Но дядя Мифа не услышал его слов. И сел там, где стоял. Он вообще, по-моему, никого, кроме себя, не слышал. Видно, по жизни такой.
Мы сели с ним рядом, но подальше от муравьев, и, глядя на седые камни башни, красиво освещенные заходящим солнцем, выслушали драматическую историю. Которая началась неразделенной любовью, а закончилась… впрочем, еще не закончилась… жуткой легендой.
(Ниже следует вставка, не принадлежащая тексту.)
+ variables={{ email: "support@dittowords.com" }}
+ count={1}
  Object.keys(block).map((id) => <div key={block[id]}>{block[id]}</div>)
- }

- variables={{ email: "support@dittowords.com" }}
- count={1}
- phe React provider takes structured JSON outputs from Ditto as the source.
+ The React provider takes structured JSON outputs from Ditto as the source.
— …Сто, двести или триста лет назад жил в нашем городе славный боярин Ставр. И у него была любимая дочь Марфа… Марфуша…
— Красивая? — деловито уточнил Алешка.
— Необычайно! Молодые бояре из других городов специально приезжали в наш город, чтобы только взглянуть на Марфушу. И увозили в вотчины свои разбитые сердца. Потому что Марфуша никому из них руки не отдавала. Потому что любила папиного конюха Ивана. А этот конюх Иван любил папину кухарку Марью. На Марфушу же не обращал никакого внимания. И Марфуша стала чахнуть. Боярин Ставр делал все, чтобы развеселить ее. Каждый день на его подворье были всякие пляски и песни. Кувыркались скоморохи, веселились шуты и шутихи. Водили хороводы красны девицы и добры молодцы. Каждый день боярин Ставр дарил своей печальной доченьке драгоценные украшения и прекрасные наряды… Но все было напрасно. Марфуша складывала драгоценности в сундук и продолжала чахнуть. Ах! — дядя Мифа вскочил и подпрыгнул.
— Как вы переживаете, — посочувствовал ему Алешка.
— Я не переживаю. Меня муравей укусил. Ай! — и он стал «айкать» и хлопать себя по ногам и сзади… по спине. Немного ниже.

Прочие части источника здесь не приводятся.